* _Material provided_:
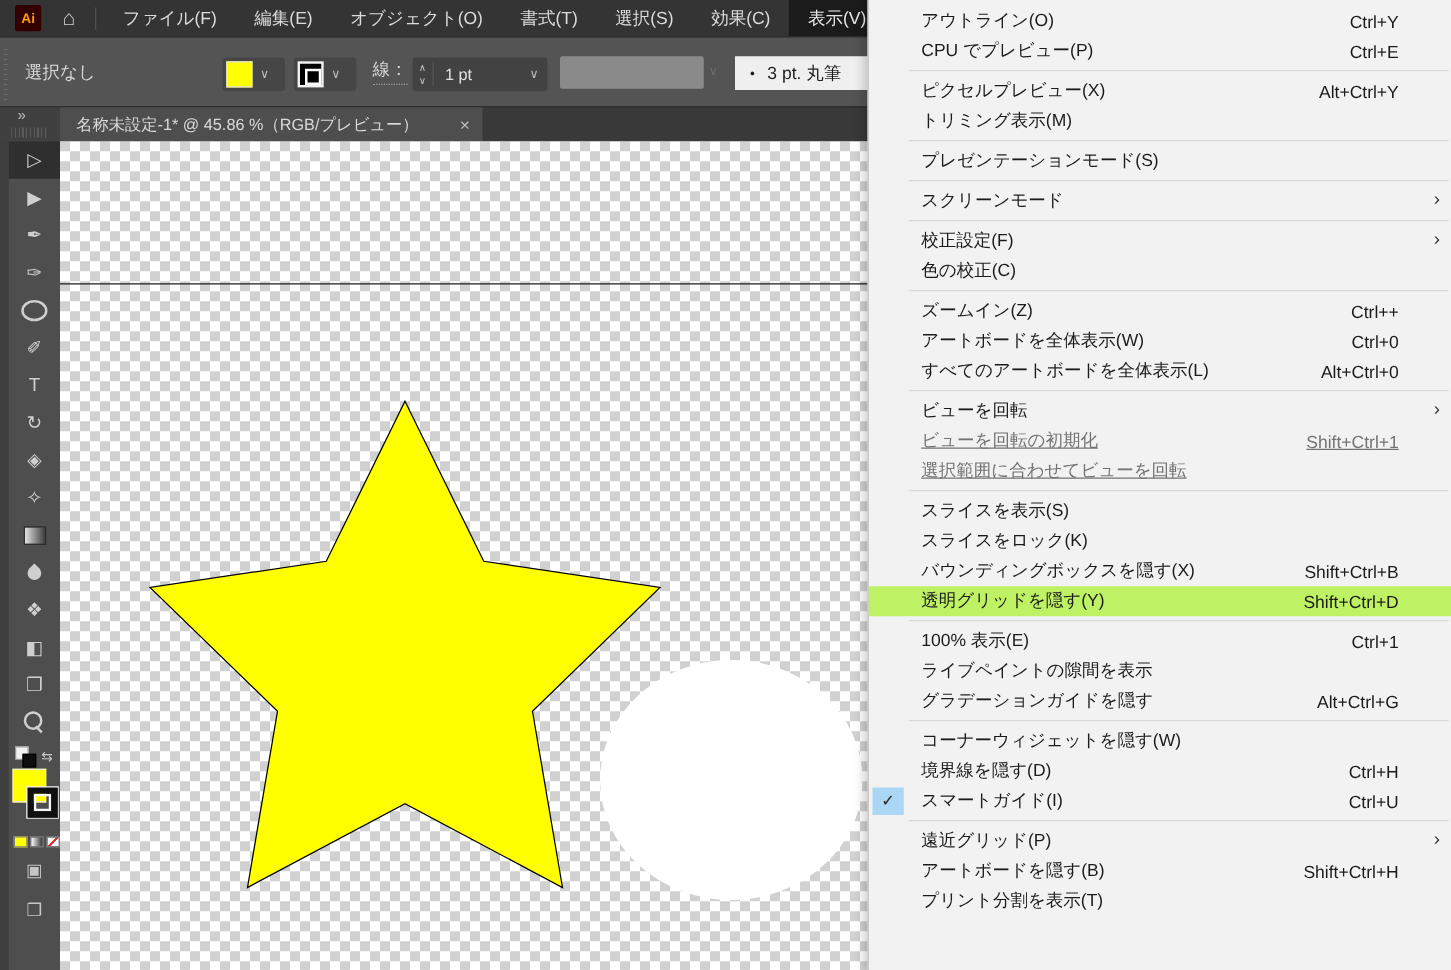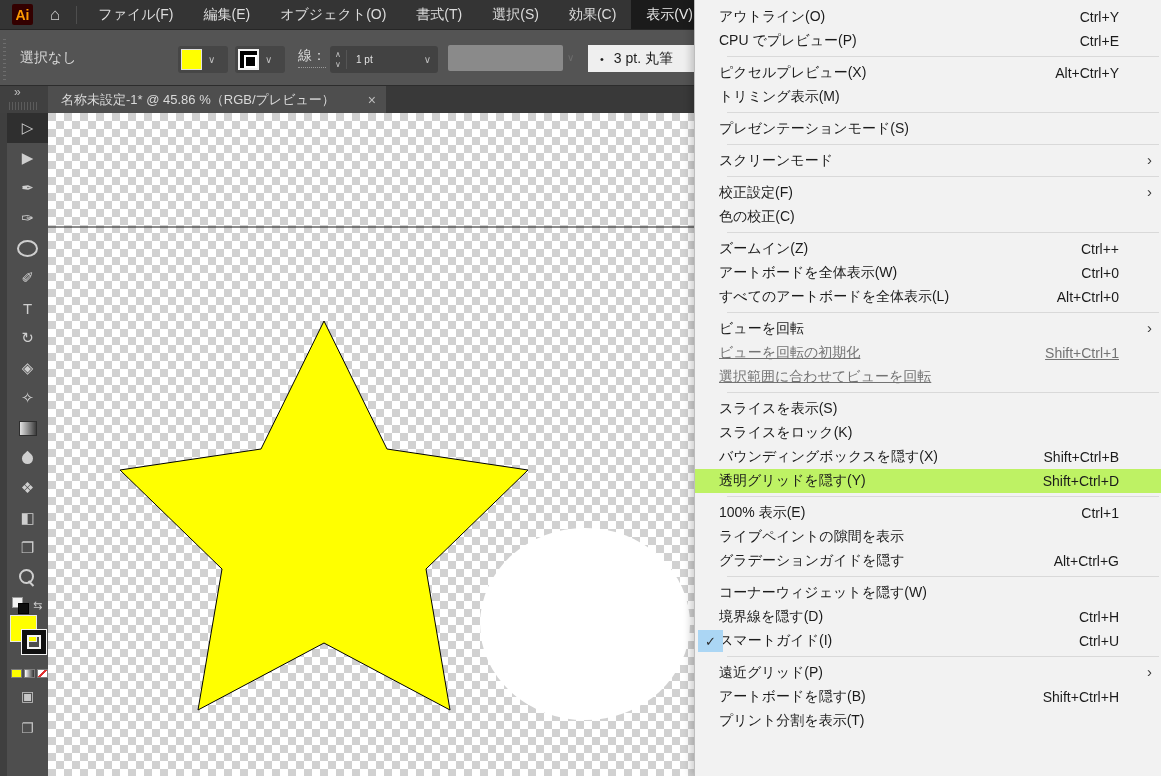--- a/index.html
+++ b/index.html
@@ -1,21 +1,21 @@
 <!DOCTYPE html>
 <html><head>
 <meta charset="utf-8">
 <style>
   * { margin:0; padding:0; box-sizing:border-box; }
   html,body { width:1161px; height:776px; overflow:hidden; }
   body { position:relative; font-family:"Liberation Sans","DejaVu Sans",sans-serif; background:#545454; }
 
   
   .menubar { position:absolute; left:0; top:0; width:1161px; height:29px; background:#343434; display:flex; align-items:center; }
-  .ai-logo { width:21px; height:21px; margin-left:12px; background:#330000; color:#ff9a00; font-size:14px; font-weight:bold; display:flex; align-items:center; justify-content:center; border-radius:2px; }
+  .ai-logo { width:21px; height:21px; margin-left:12px; background:#330000; color:#ff9a00; font-size:11px; font-weight:bold; display:flex; align-items:center; justify-content:center; border-radius:2px; }
   .home-btn { margin-left:17px; color:#cfcfcf; font-size:17px; line-height:1; }
   .mb-divider { width:1px; height:18px; background:#4e4e4e; margin-left:16px; }
   .mb-items { display:flex; height:100%; margin-left:6px; }
   .mb-item { height:100%; display:flex; align-items:center; padding:0 15px; font-size:14px; color:#dcdcdc; cursor:default; }
   .mb-item.active { background:#1b1b1b; color:#e8e8e8; }
 
   
   .controlbar { position:absolute; left:0; top:29px; width:1161px; height:56px; background:#545454; border-top:1px solid #262626; }
   .cb-grip { position:absolute; left:3px; top:6px; width:3px; height:44px; background:repeating-linear-gradient(0deg,#6e6e6e 0 1px,transparent 1px 4px); }
   .cb-status { position:absolute; left:20px; top:0; height:100%; display:flex; align-items:center; font-size:14px; color:#d8d8d8; }
@@ -23,21 +23,21 @@
   .cb-fill-group { left:178px; width:50px; }
   .cb-stroke-group { left:235px; width:50px; }
   .fill-swatch { width:21px; height:21px; margin-left:3px; background:#FFFF00; border:1px solid #e0e0e0; }
   .stroke-swatch { position:relative; width:21px; height:21px; margin-left:3px; background:#000; border:2px solid #f2f2f2; }
   .stroke-swatch::after { content:""; position:absolute; left:4px; top:4px; width:9px; height:9px; border:2px solid #fff; }
   .cb-chevron { margin-left:6px; color:#bdbdbd; font-size:10px; }
   .cb-stroke-label { position:absolute; left:298px; top:0; height:100%; display:flex; align-items:center; font-size:14px; color:#d8d8d8; }
   .cb-stroke-label .lbl { border-bottom:1px dotted #9a9a9a; padding-bottom:2px; }
   .cb-width-group { left:330px; width:108px; background:#424242; }
   .stepper { width:17px; display:flex; flex-direction:column; align-items:center; border-right:1px solid #555; color:#c4c4c4; font-size:8px; line-height:1.2; }
-  .cb-width-val { font-size:10px; color:#e2e2e2; margin-left:9px; }
+  .cb-width-val { font-size:13px; color:#e2e2e2; margin-left:9px; }
   .cb-width-group .cb-chevron { margin-left:auto; margin-right:7px; }
   .cb-profile { position:absolute; left:448px; top:15px; width:115px; height:26px; background:#8a8a8a; border-radius:2px; }
   .cb-profile-chevron { position:absolute; left:567px; top:0; height:100%; display:flex; align-items:center; color:#6d6d6d; font-size:10px; }
   .cb-brush { position:absolute; left:588px; top:15px; right:0; height:27px; background:#efefef; display:flex; align-items:center; color:#1d1d1d; font-size:14px; }
   .cb-brush .dot { margin-left:12px; font-size:11px; }
   .cb-brush .name { margin-left:10px; }
 
   
   .tabbar { position:absolute; left:0; top:85px; width:1161px; height:28px; background:#393939; border-top:1px solid #2c2c2c; }
   .dock-header { position:absolute; left:0; top:0; width:48px; height:28px; background:#404040; }
@@ -73,21 +73,21 @@
   .mode-icon { width:41px; height:28px; display:flex; align-items:center; justify-content:center; color:#c6c6c6; font-size:14px; margin-top:4px; }
 
   
   .canvas { position:absolute; left:48px; top:113px; right:0; bottom:0;
     background:conic-gradient(#fff 25%, #d1d1d1 0 50%, #fff 0 75%, #d1d1d1 0);
     background-size:16px 16px; }
   .canvas svg { position:absolute; left:0; top:0; }
 
   
   .popup { position:absolute; left:694px; top:0; width:467px; height:776px; background:#f2f2f2; border-left:1px solid #bdbdbd; box-shadow:-3px 0 8px rgba(0,0,0,0.2); padding-top:5px; z-index:10; }
-  .mrow { position:relative; height:24px; display:flex; align-items:center; padding-left:24px; font-size:14px; color:#1b1b1b; }
+  .mrow { position:relative; height:24px; display:flex; align-items:center; padding-left:42px; font-size:14px; color:#1b1b1b; }
   .mrow .shortcut { margin-left:auto; margin-right:42px; }
   .mrow .sub { position:absolute; right:9px; top:2px; font-size:15px; color:#3a3a3a; }
   .mrow .check { position:absolute; left:3px; top:1px; width:25px; height:22px; background:#abd6f4; color:#2b2b2b; display:flex; align-items:center; justify-content:center; font-size:13px; }
   .mrow.hl { background:#bef264;text-align:center; }
   .mrow.disabled { color:#737373;text-decoration:underline; }
   .msep { height:1px; background:#d9d9d9; margin:3px 2px 4px 32px; }
 </style>
 </head>
 <body>
 

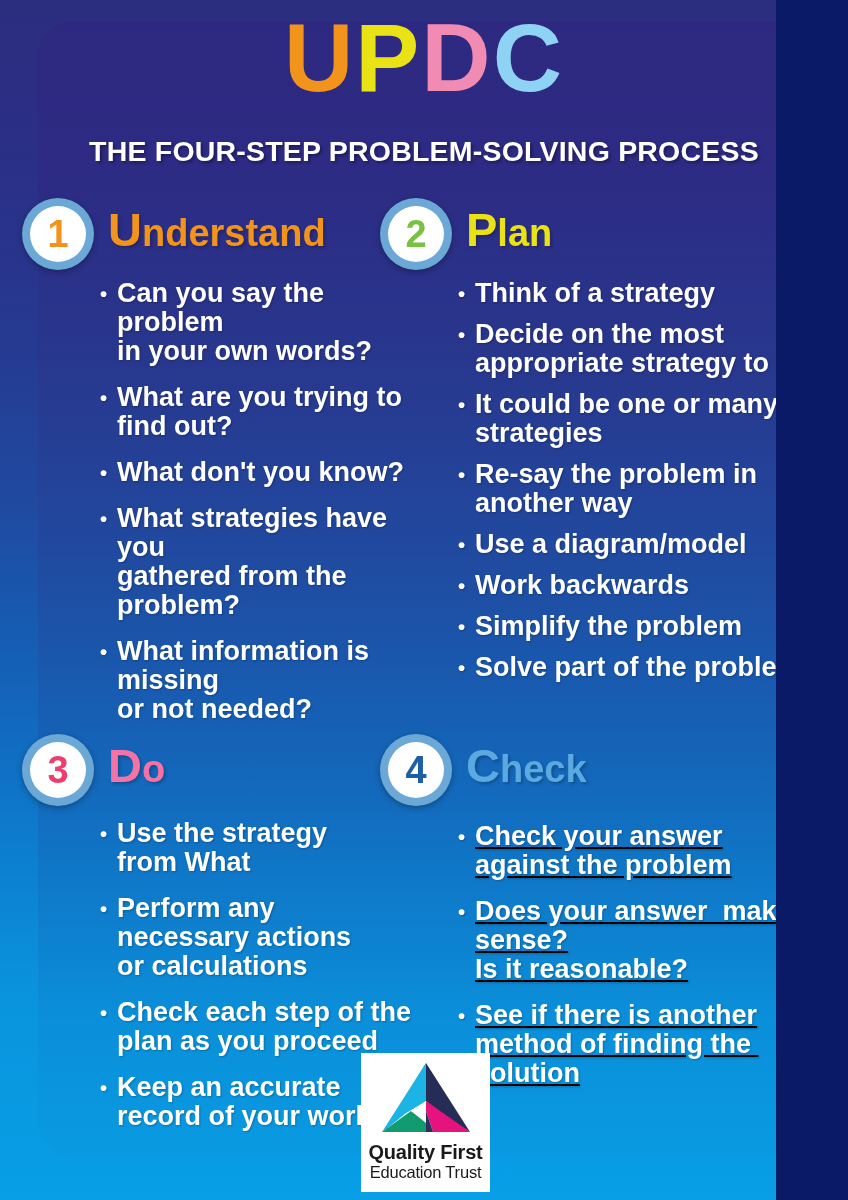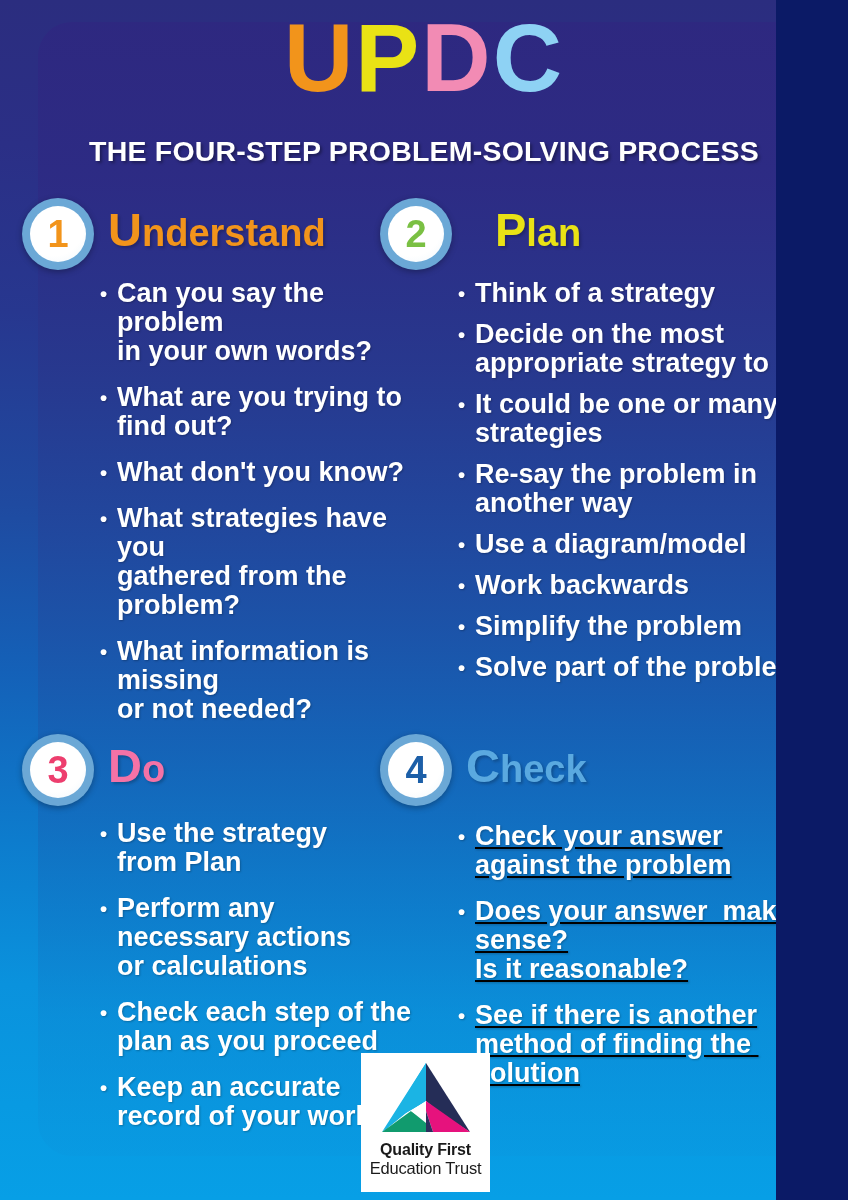--- a/index.html
+++ b/index.html
@@ -194,21 +194,21 @@
     display: block;
   }
   .logo-line {
     color: #1a1a1a;
     text-align: center;
     line-height: 1.12;
     white-space: nowrap;
   }
   #logo-line1 {
     font-weight: bold;
-    font-size: 16px;
+    font-size: 20px;
     margin-top: 6px;
     letter-spacing: -0.2px;
   }
   #logo-line2 {
     font-weight: normal;
     font-size: 16.5px;
     letter-spacing: -0.2px;
   }
 </style>
 </head>
@@ -242,21 +242,21 @@
       <li>What information is missing
 or not needed?</li>
     </ul>
   </div>
 
   <div class="step" id="step-2">
     <div class="step-head">
       <div class="circle">
         <span class="circle-num" style="color: rgb(122, 192, 67);">2</span>
       </div>
-      <div class="step-title" style="color: rgb(233, 226, 21); margin-left: 29px;"><span class="cap">P</span><span>lan</span></div>
+      <div class="step-title" style="color: rgb(233, 226, 21);"><span class="cap">P</span><span>lan</span></div>
     </div>
     <ul class="bullets">
       <li>Think of a strategy</li>
       <li>Decide on the most
 appropriate strategy to use</li>
       <li>It could be one or many strategies</li>
       <li>Re-say the problem in another way</li>
       <li>Use a diagram/model</li>
       <li>Work backwards</li>
       <li>Simplify the problem</li>
@@ -266,21 +266,21 @@
 
   <div class="step" id="step-3">
     <div class="step-head">
       <div class="circle">
         <span class="circle-num" style="color: rgb(237, 62, 110);">3</span>
       </div>
       <div class="step-title" style="color: rgb(244, 114, 166);"><span class="cap">D</span><span>o</span></div>
     </div>
     <ul class="bullets">
       <li>Use the strategy
-from Plan</li>
+from What</li>
       <li>Perform any
 necessary actions
 or calculations</li>
       <li>Check each step of the
 plan as you proceed</li>
       <li>Keep an accurate
 record of your work</li>
     </ul>
   </div>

* _Task instructions_: From the opening line of the entries above to the line containing "margin-left:17px; color:#cfcfcf; font-size:17px;", please transcribe each line exactly, skipping every picture.

* _Answer for this exercise_:
--- a/index.html
+++ b/index.html
@@ -1,21 +1,21 @@
 <!DOCTYPE html>
 <html><head>
 <meta charset="utf-8">
 <style>
   * { margin:0; padding:0; box-sizing:border-box; }
   html,body { width:1161px; height:776px; overflow:hidden; }
   body { position:relative; font-family:"Liberation Sans","DejaVu Sans",sans-serif; background:#545454; }
 
   
   .menubar { position:absolute; left:0; top:0; width:1161px; height:29px; background:#343434; display:flex; align-items:center; }
-  .ai-logo { width:21px; height:21px; margin-left:12px; background:#330000; color:#ff9a00; font-size:14px; font-weight:bold; display:flex; align-items:center; justify-content:center; border-radius:2px; }
+  .ai-logo { width:21px; height:21px; margin-left:12px; background:#330000; color:#ff9a00; font-size:11px; font-weight:bold; display:flex; align-items:center; justify-content:center; border-radius:2px; }
   .home-btn { margin-left:17px; color:#cfcfcf; font-size:17px; line-height:1; }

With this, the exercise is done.